После того, как Бландина выбрала меня, я сделал было попытку за нее заступиться, хотя, честно говоря, не хотелось, хотелось совершенно другого, но как увидел эти мужские безутешные слезы и что он прямиком через проезжую часть пошел, прямо под колеса (машины сигналили, он не обращал внимания), так и последнее желание мстить сразу же пропало. Да и смотрю, у Бландины на лице, от его оплеухи, только румянец розовее сделался, – оплеуха ей на пользу пошла. Что же было потом? Было во что. Три дня и три ночи мы безвылазно провалялись в постели. Ни в магазин, ни на улицу не выходили. Все, что в доме было, съели. На третий день засохший хлеб уже размачивали. Есть уже было нечего. Ну, а на четвертый день я сказал ей, чтобы шла к мужу.
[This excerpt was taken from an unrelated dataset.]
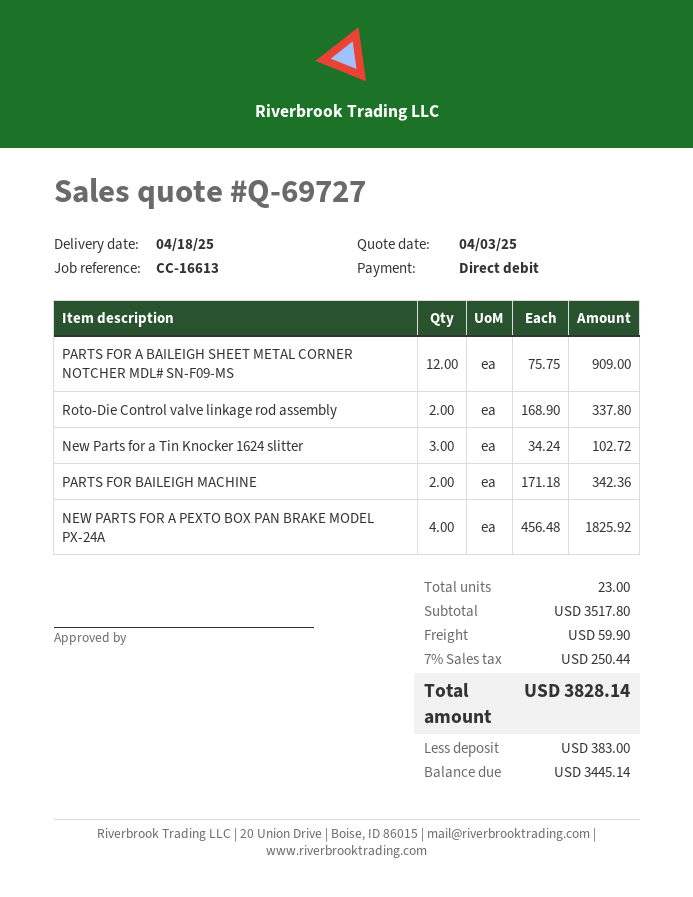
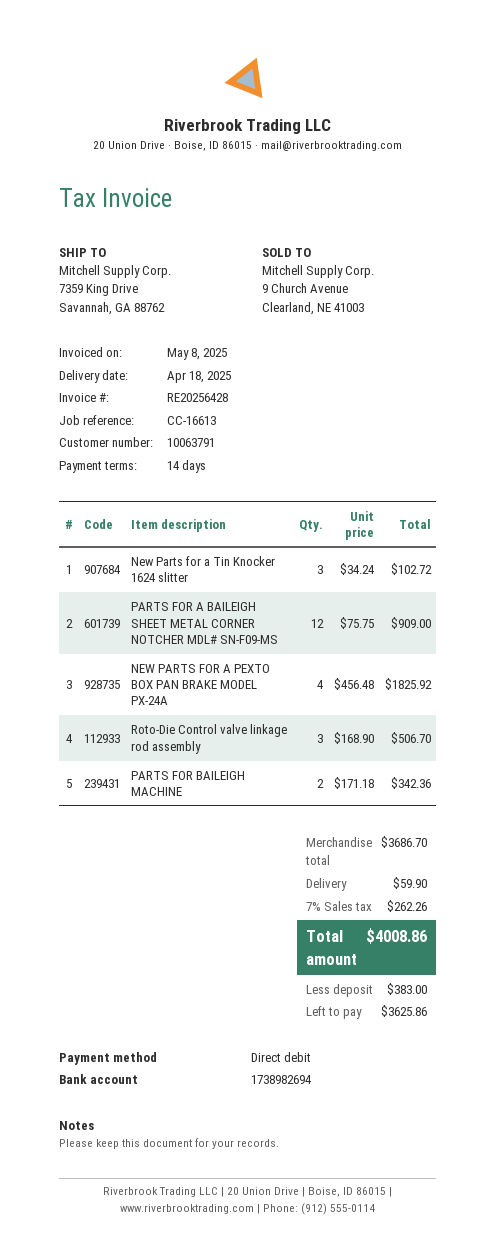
Roto-Die Control valve linkage rod assembly: 2 x 168.90 = 337.80 -> 3 x 168.90 = 506.70
subtotal: 3517.80 -> 3686.70
tax: 7% = 250.44 -> 7% = 262.26
total: 3828.14 -> 4008.86
balance: 3445.14 -> 3625.86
Она стала умолять, чтобы я ее не прогонял. Я психанул, избил ее сильно. После чего просил прощения, целовал синяки, говорил: «Живи, сколько хочешь». Сходил в магазин, купил продуктов, снова трое суток провалялись в постели. Снова все повторилось. Ели остатки засохшего хлеба, запивая его пустым кипятком. Избегали встречаться взглядами.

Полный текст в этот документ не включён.